• [Directions for this task]:
Leave out the pictures, then output the lines of the records below from the first through the one containing "- You create".

• [Before and after images]:
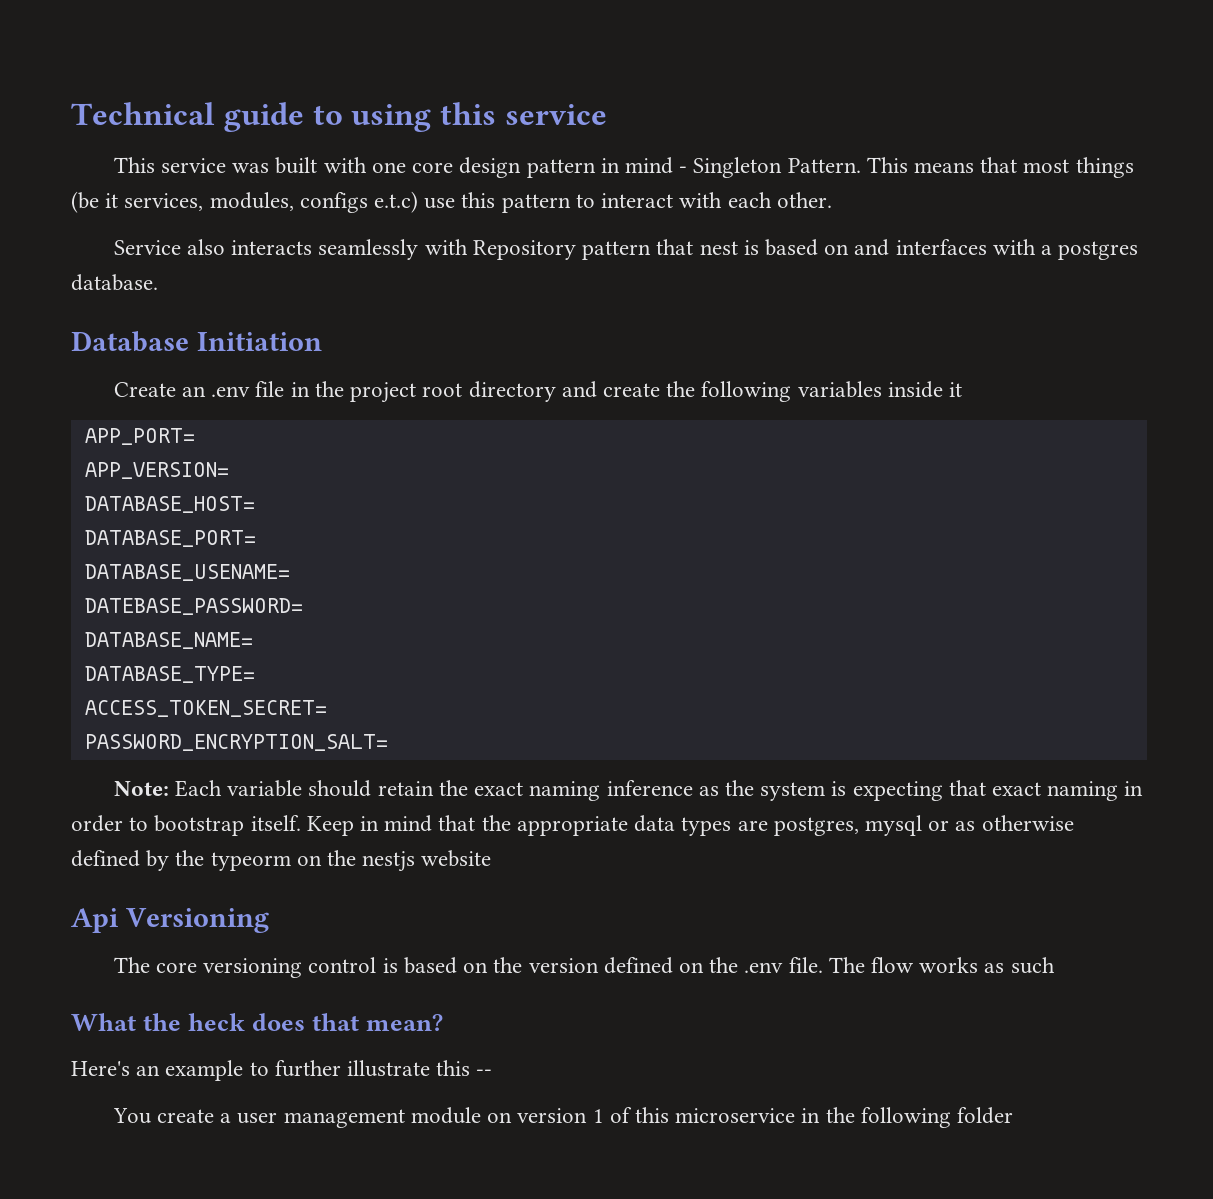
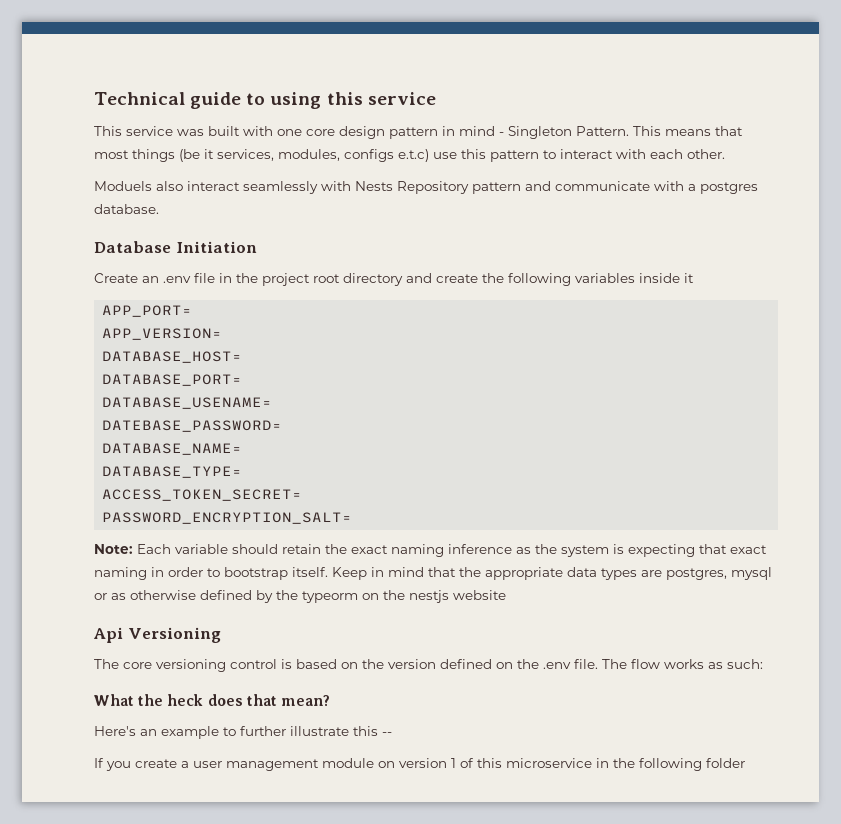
- Service also interacts seamlessly with Repository pattern that nest is based on and interfaces with a postgres database.
+ Moduels also interact seamlessly with Nests Repository pattern and communicate with a postgres database.
- The flow works as such
+ The flow works as such:
- You create a user management module on version 1 of this microservice in the following folder
+ If you create a user management module on version 1 of this microservice in the following folder

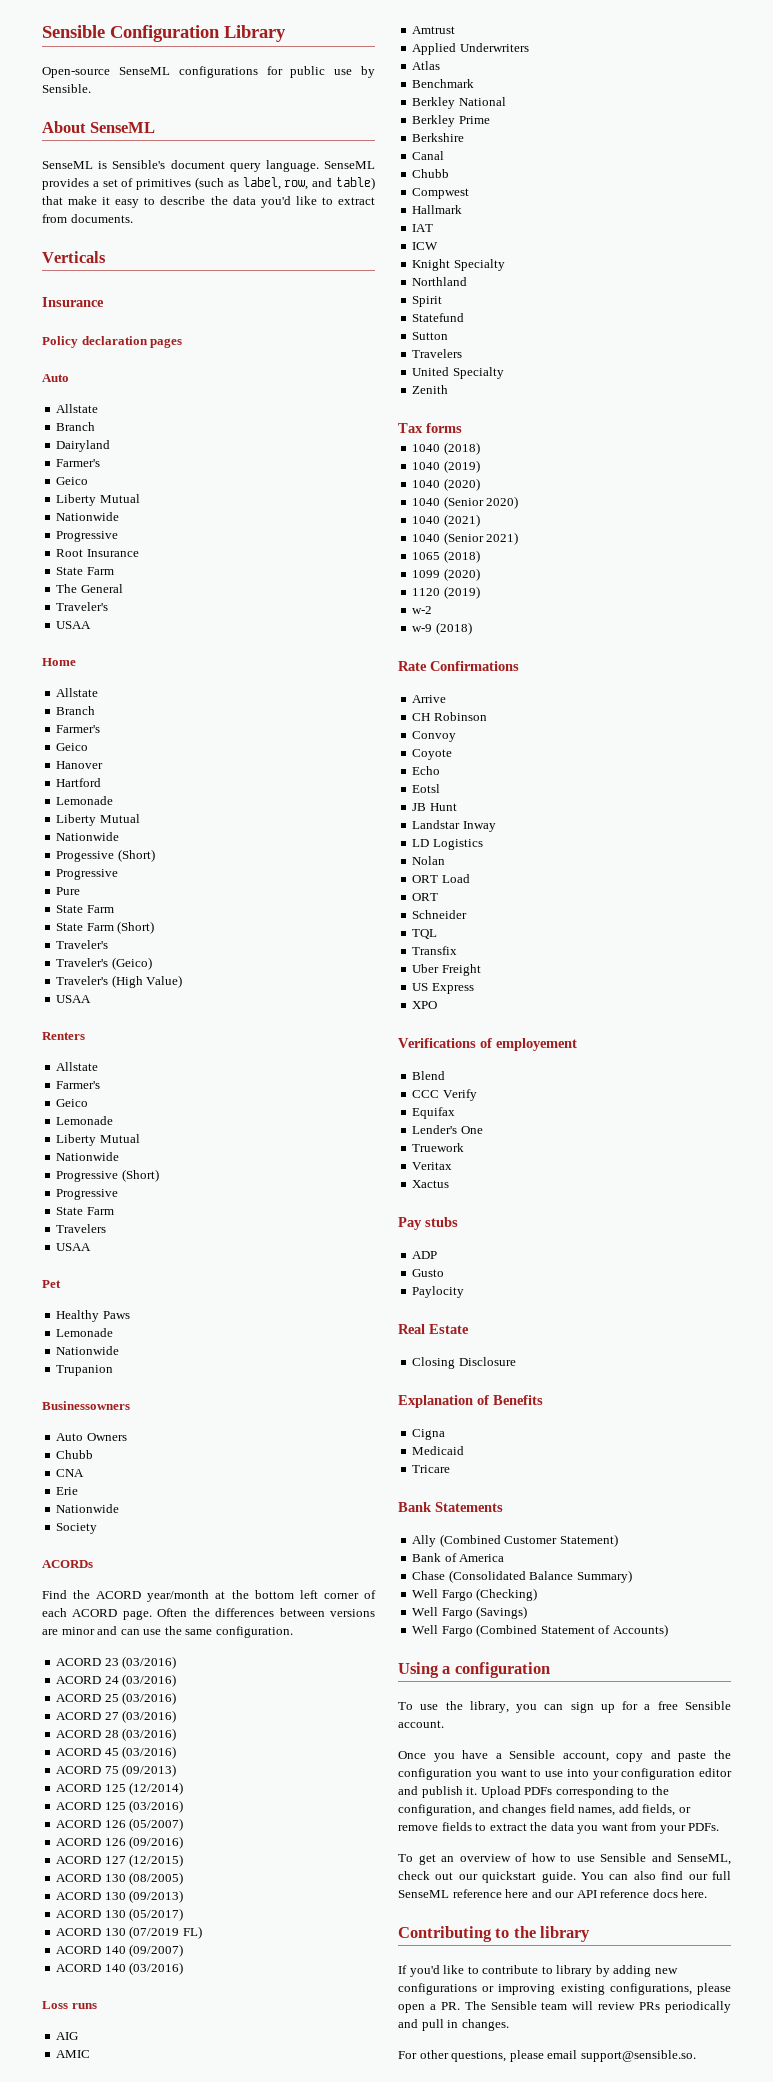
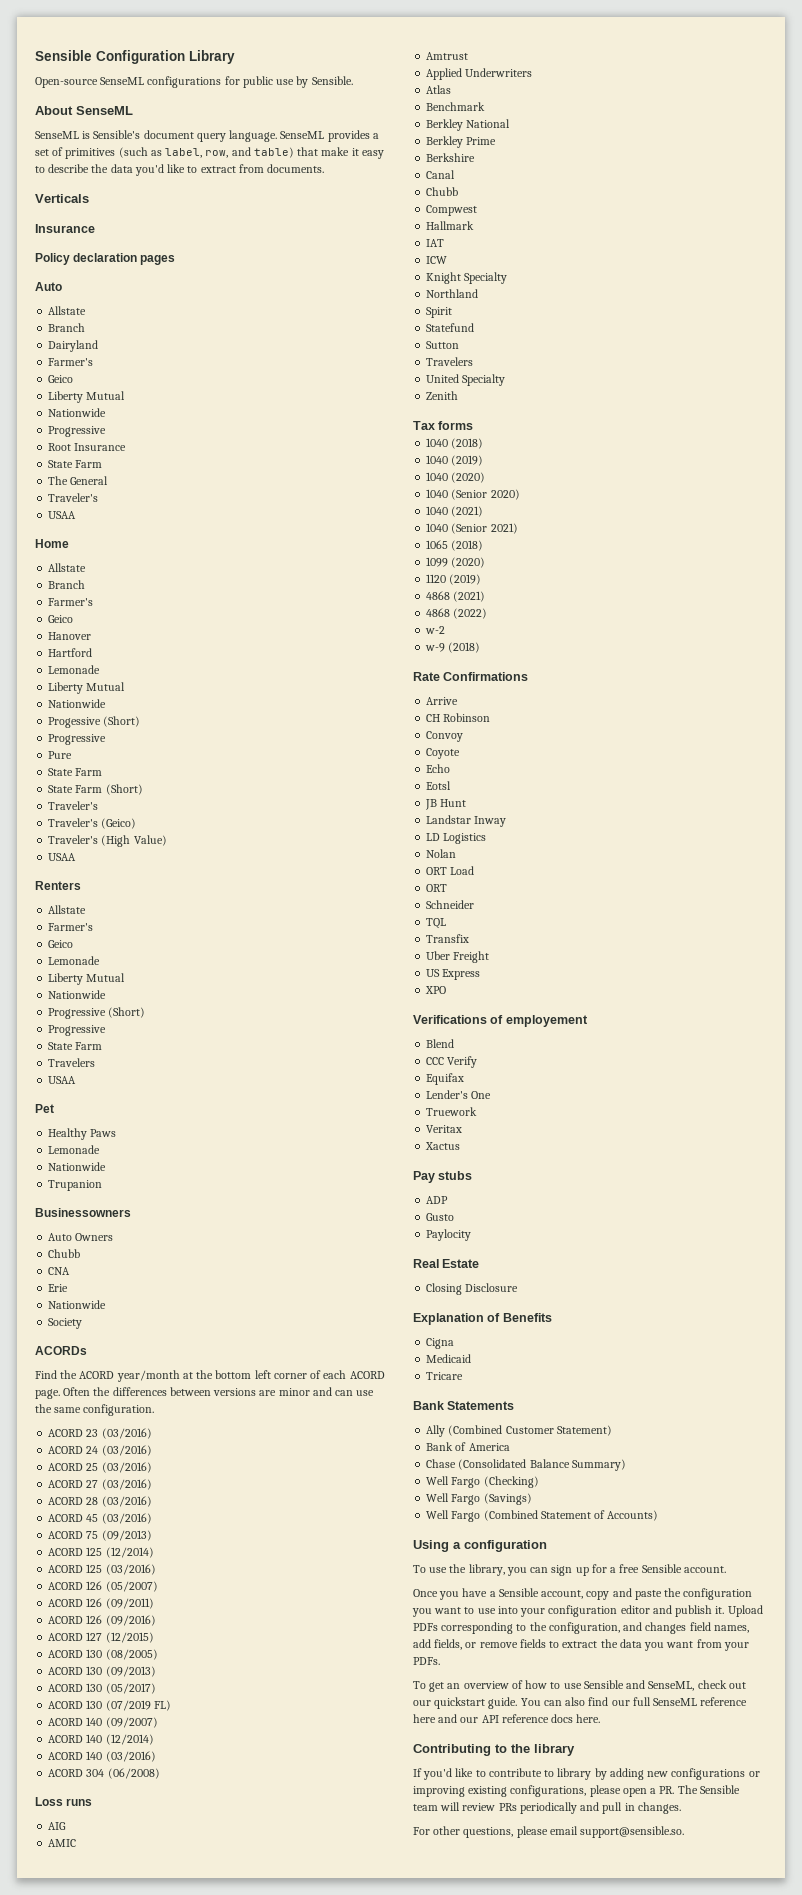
+ ACORD 126 (09/2011)
+ ACORD 140 (12/2014)
+ ACORD 304 (06/2008)
+ 4868 (2021)
+ 4868 (2022)

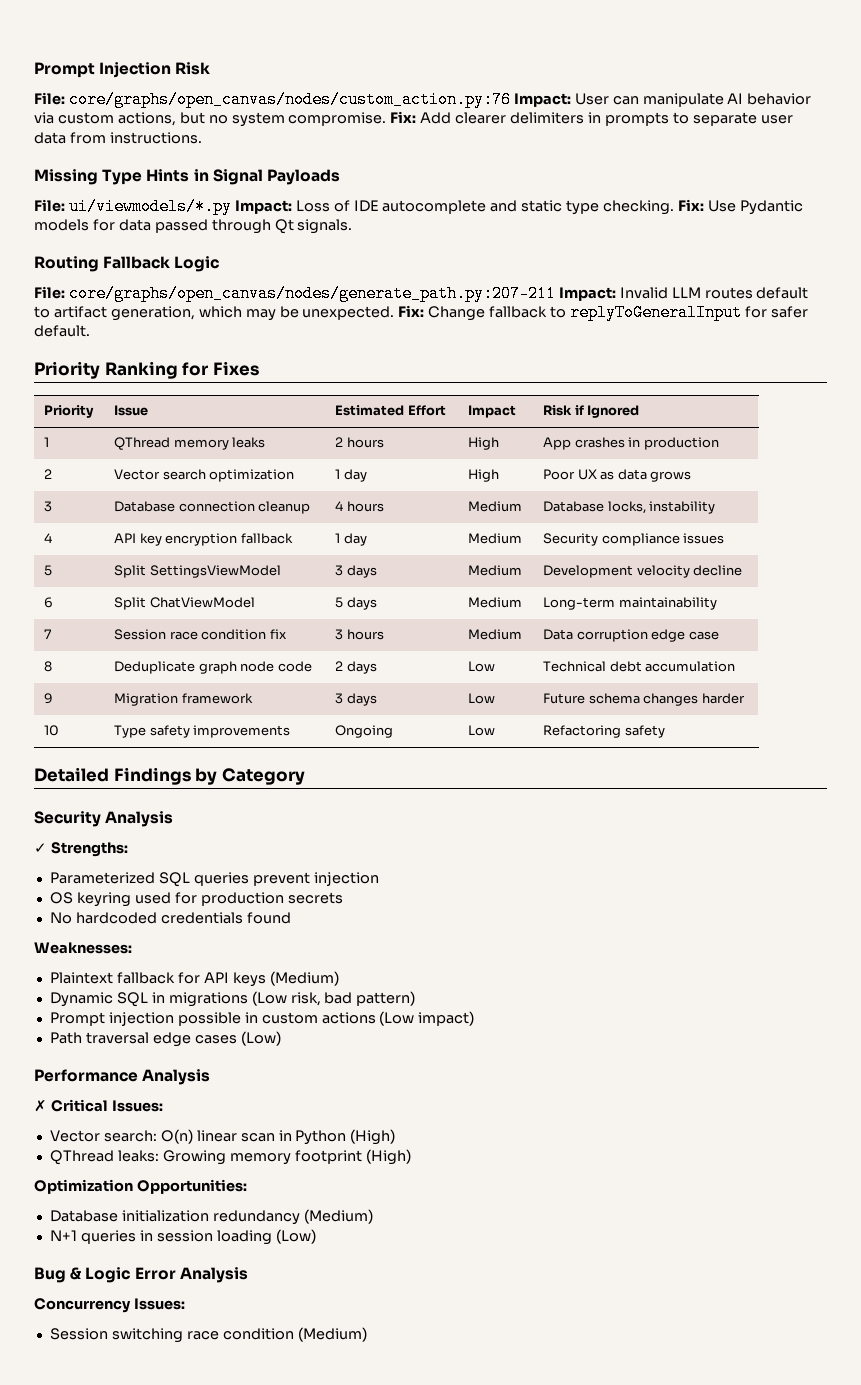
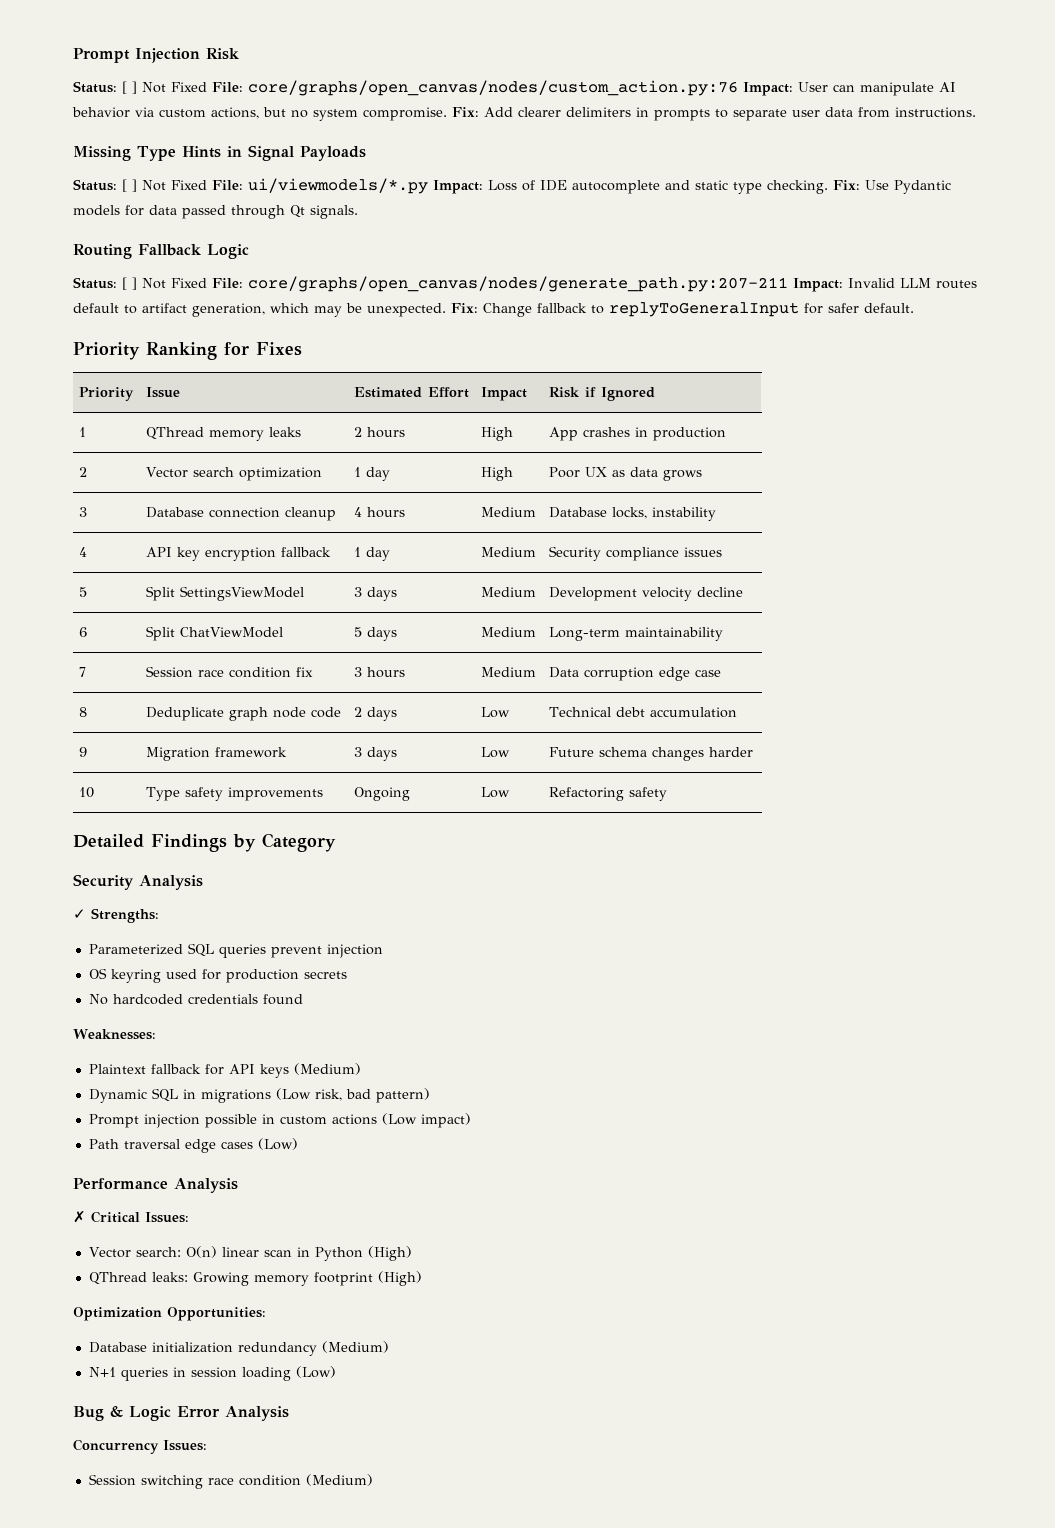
- File: core/graphs/open_canvas/nodes/custom_action.py:76 Impact: User can manipulate AI behavior via custom actions, but no system compromise.
+ Status: [ ] Not Fixed File: core/graphs/open_canvas/nodes/custom_action.py:76 Impact: User can manipulate AI behavior via custom actions, but no system compromise.
- File: ui/viewmodels/*.py Impact: Loss of IDE autocomplete and static type checking.
+ Status: [ ] Not Fixed File: ui/viewmodels/*.py Impact: Loss of IDE autocomplete and static type checking.
- File: core/graphs/open_canvas/nodes/generate_path.py:207-211 Impact: Invalid LLM routes default to artifact generation, which may be unexpected.
+ Status: [ ] Not Fixed File: core/graphs/open_canvas/nodes/generate_path.py:207-211 Impact: Invalid LLM routes default to artifact generation, which may be unexpected.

• [Task solution]:
- Service also interacts seamlessly with Repository pattern that nest is based on and interfaces with a postgres database.
+ Moduels also interact seamlessly with Nests Repository pattern and communicate with a postgres database.
- The flow works as such
+ The flow works as such:
- You create a user management module on version 1 of this microservice in the following folder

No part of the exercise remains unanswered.